The military community is vast and its network is extensive. I was fielding calls left and right from friends stationed in places far and wide checking to see if we were OK and to get some answers because news media from around the world were all reporting something different.

Safe, but undoubtedly shaken, I counted my lucky stars that no one I knew was involved.

But as a spouse, my heart bled for those who wouldn’t get to hug their loved one ever again and for those who didn’t know the condition of their soldiers because they had been whisked away to a trauma center.

Fort Hood suffered yet another devastating blow last week when one of its own opened fire, killing three and wounding 16 of his fellow soldiers before taking his own life.

Almost five years ago, another soldier went on a similar shooting rampage at Fort Hood, killing 13 people.

Just when the community was beginning to heal, their wounds were ripped open.

As a military spouse, our partners, our teammates in life, put themselves in harm’s way in foreign countries I can’t even pronounce and to hear that they aren’t even safe stateside is unsettling.

Even more unsettling is time and time again it’s a soldier who takes the lives of his comrades.

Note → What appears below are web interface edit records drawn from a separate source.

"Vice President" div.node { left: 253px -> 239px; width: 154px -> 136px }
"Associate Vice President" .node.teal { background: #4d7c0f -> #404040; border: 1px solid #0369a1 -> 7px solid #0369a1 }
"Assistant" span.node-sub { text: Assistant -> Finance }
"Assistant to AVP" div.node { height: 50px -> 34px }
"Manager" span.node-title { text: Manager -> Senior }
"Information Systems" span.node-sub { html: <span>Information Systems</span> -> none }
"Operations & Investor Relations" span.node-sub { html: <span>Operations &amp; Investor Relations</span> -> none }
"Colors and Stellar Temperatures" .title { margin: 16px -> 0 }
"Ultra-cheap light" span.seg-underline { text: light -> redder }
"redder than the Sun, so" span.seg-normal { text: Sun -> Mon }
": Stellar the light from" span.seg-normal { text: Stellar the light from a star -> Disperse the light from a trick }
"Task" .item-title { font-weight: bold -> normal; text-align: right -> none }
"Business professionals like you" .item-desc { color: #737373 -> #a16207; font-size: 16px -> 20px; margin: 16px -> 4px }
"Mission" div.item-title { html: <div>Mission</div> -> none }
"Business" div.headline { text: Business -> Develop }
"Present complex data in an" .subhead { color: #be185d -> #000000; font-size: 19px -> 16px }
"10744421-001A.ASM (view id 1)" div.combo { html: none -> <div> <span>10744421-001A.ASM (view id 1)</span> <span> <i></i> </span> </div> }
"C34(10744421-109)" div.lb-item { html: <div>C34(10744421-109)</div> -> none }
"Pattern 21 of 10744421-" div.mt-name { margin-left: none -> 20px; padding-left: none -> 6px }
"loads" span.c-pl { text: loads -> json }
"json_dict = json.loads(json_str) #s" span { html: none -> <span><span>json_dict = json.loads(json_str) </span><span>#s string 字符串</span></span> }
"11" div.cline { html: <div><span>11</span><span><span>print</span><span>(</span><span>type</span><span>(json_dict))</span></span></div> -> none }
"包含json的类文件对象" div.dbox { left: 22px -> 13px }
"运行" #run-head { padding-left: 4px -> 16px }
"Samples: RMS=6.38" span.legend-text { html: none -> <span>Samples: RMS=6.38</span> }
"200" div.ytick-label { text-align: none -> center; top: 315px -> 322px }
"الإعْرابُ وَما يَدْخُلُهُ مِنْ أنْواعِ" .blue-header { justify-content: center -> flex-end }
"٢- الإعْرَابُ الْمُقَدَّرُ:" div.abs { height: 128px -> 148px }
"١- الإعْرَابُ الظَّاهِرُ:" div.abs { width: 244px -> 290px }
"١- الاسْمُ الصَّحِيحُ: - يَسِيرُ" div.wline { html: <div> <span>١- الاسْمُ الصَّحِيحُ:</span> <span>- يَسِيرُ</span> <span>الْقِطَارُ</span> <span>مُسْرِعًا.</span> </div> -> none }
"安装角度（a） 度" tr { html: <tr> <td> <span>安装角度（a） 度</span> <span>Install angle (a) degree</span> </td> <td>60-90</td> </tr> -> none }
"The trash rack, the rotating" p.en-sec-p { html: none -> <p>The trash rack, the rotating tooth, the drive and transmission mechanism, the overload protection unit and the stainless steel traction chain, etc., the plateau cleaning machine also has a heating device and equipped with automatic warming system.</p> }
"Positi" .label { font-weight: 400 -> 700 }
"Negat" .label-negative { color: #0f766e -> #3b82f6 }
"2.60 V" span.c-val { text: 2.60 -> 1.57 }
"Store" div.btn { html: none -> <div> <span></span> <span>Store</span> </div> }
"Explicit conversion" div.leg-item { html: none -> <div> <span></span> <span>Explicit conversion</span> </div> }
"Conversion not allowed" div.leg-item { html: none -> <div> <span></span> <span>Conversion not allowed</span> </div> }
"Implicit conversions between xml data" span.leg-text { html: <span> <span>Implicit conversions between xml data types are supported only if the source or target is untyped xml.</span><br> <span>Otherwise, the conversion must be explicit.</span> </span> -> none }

In the wake of even more tragedy, the primary target should not be more dialogue about gun control — not if we want to seriously address the issue of violence and its link to mental illnesses like PTSD.

However, not every act of violence that includes the discharge of a firearm is related to the questionable mental capability of the perpetrator.

Let’s be honest, though. The possibility that an individual resorting to deadly and inexcusable behaviors might have mental issues is a common thread in many of these horrors, but we shouldn’t hang our hats on that.

Not everyone with PTSD is violent. Not everyone who is violent has PTSD.